Süddeutsche Zeitung

Handball:Die Rückkehr zum System Sigurðsson

  • Neun Monate vor der Heim-WM kehrt der angeschlagene Handball-Bundestrainer Christian Prokop zum System seines Vorgängers zurück.
  • Prompt gelingt der Test gegen Serbien, die Spieler sind zufrieden.
  • Auch auf der Bank erhält Prokop künftig Unterstützung.

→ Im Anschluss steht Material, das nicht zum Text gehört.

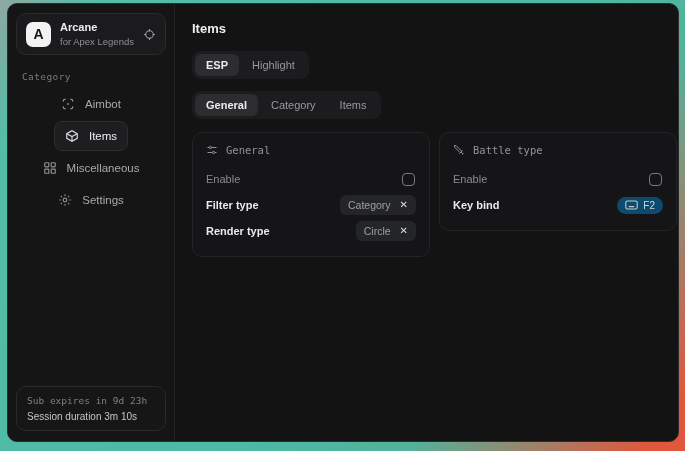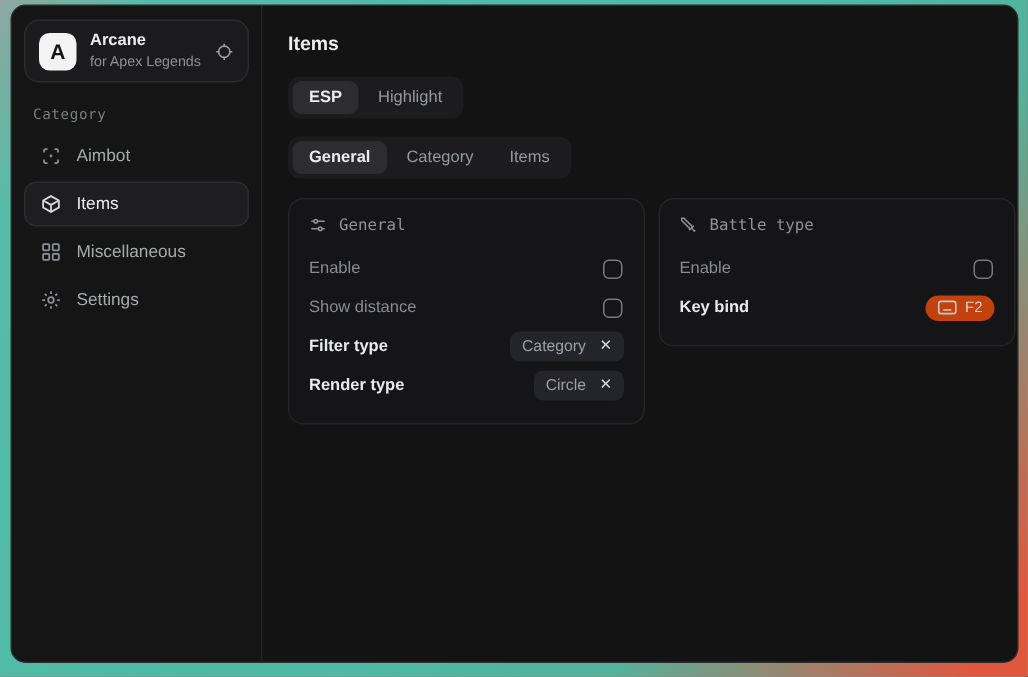--- a/index.html
+++ b/index.html
@@ -37,7 +37,7 @@
     font-size:9.5px; color:#797c80; letter-spacing:.4px;
     margin:8px 6px 7px;
   }
-  .nav { display:flex; flex-direction:column; gap:2px; }
+  .nav { display:flex; flex-direction:column; gap:2px;align-items:center; }
   .nav-item {
     display:flex; align-items:center; gap:10px;
     padding:7px 10px; border-radius:8px; border:1px solid transparent;

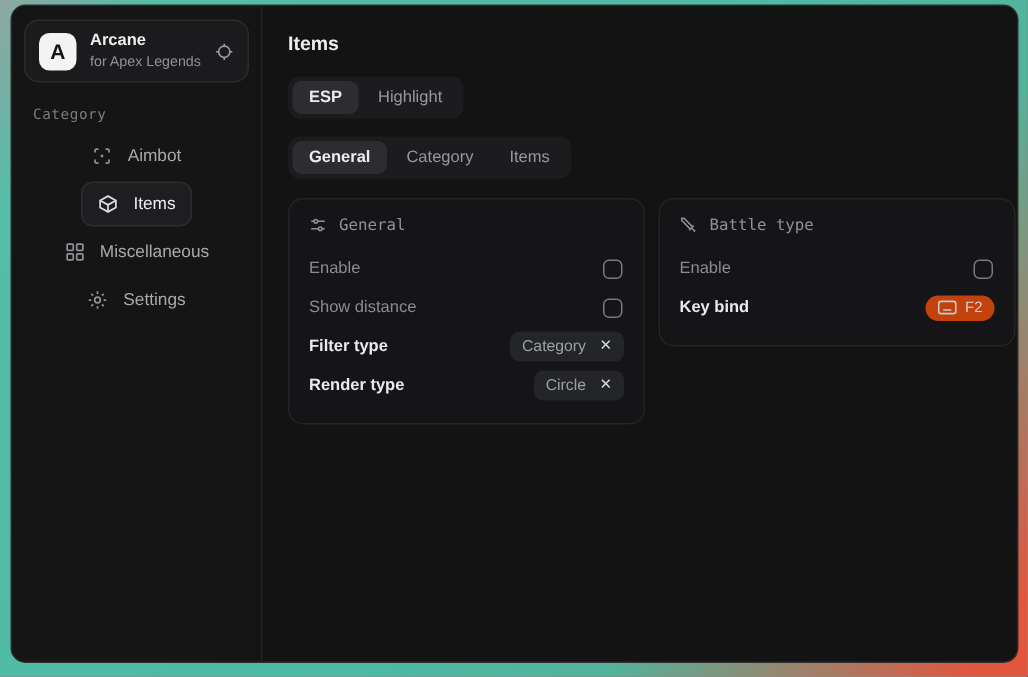--- a/index.html
+++ b/index.html
@@ -207,10 +207,6 @@
           <span class="checkbox"></span>
         </div>
 
-        <div class="row">
-          <span class="lbl-muted">Show distance</span>
-          <span class="checkbox"></span>
-        </div>
 
         <div class="row">
           <span class="lbl-strong">Filter type</span>

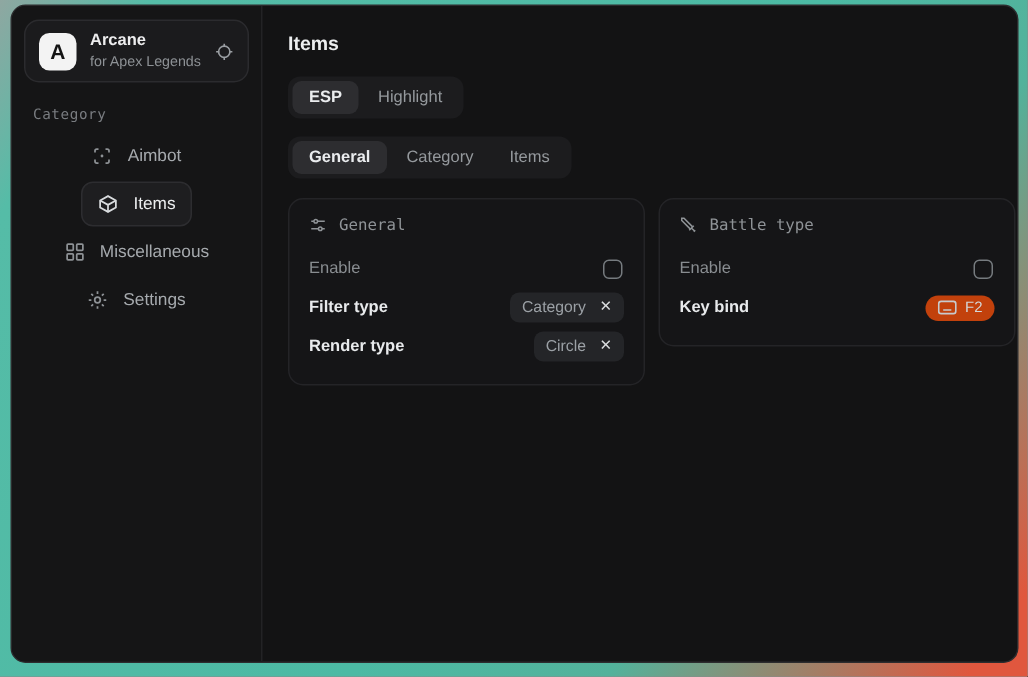--- a/index.html
+++ b/index.html
@@ -97,7 +97,7 @@
   .select-pill .x   { font-size:10px; color:#dadcde; line-height:1; }
   .key-pill {
     display:flex; align-items:center; gap:5px;
-    background:#c2410c; border-radius:9px; padding:3px 8px; cursor:pointer;
+    background:#0c4a6e; border-radius:9px; padding:3px 8px; cursor:pointer;
     color:#d4d7d9; font-size:10px;
   }
   .key-pill .icn { display:flex; color:#c7cacd; }

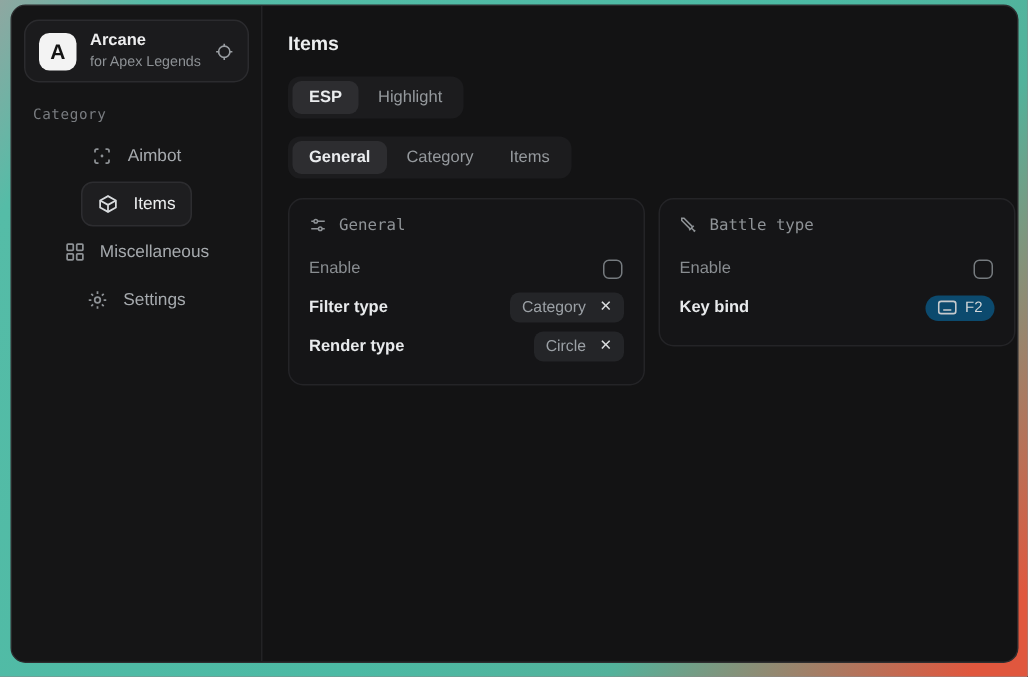--- a/index.html
+++ b/index.html
@@ -167,6 +167,10 @@
       </div>
     </div>
 
+    <div class="side-footer">
+      <div class="l1">Sub expires in 9d 23h</div>
+      <div class="l2">Session duration 3m 10s</div>
+    </div>
   </div>
 
   <div class="main">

Von Joachim Mölter, Leipzig

Das Ergebnis? 26:19 (12:7), aber das war nicht so wichtig. "Serbien war sicher nicht der stärkste Gegner, das muss man sagen", sagte Steffen Weinhold, der Rückraumspieler aus Kiel. Die Leistung? "Ich war insgesamt zufrieden", sagte Christian Prokop, der Bundestrainer. Aber die Leistung war im Grunde ebenfalls egal für die Auswahl des Deutschen Handballbundes (DHB); wichtig war, so Prokop: "Wie wir als Mannschaft auftreten." Routinier Weinhold, 31, fasste das Geschehen am Mittwoch treffend zusammen: "Heute ging es erst mal um die Stimmung. Die war wichtiger als jedes taktische Detail."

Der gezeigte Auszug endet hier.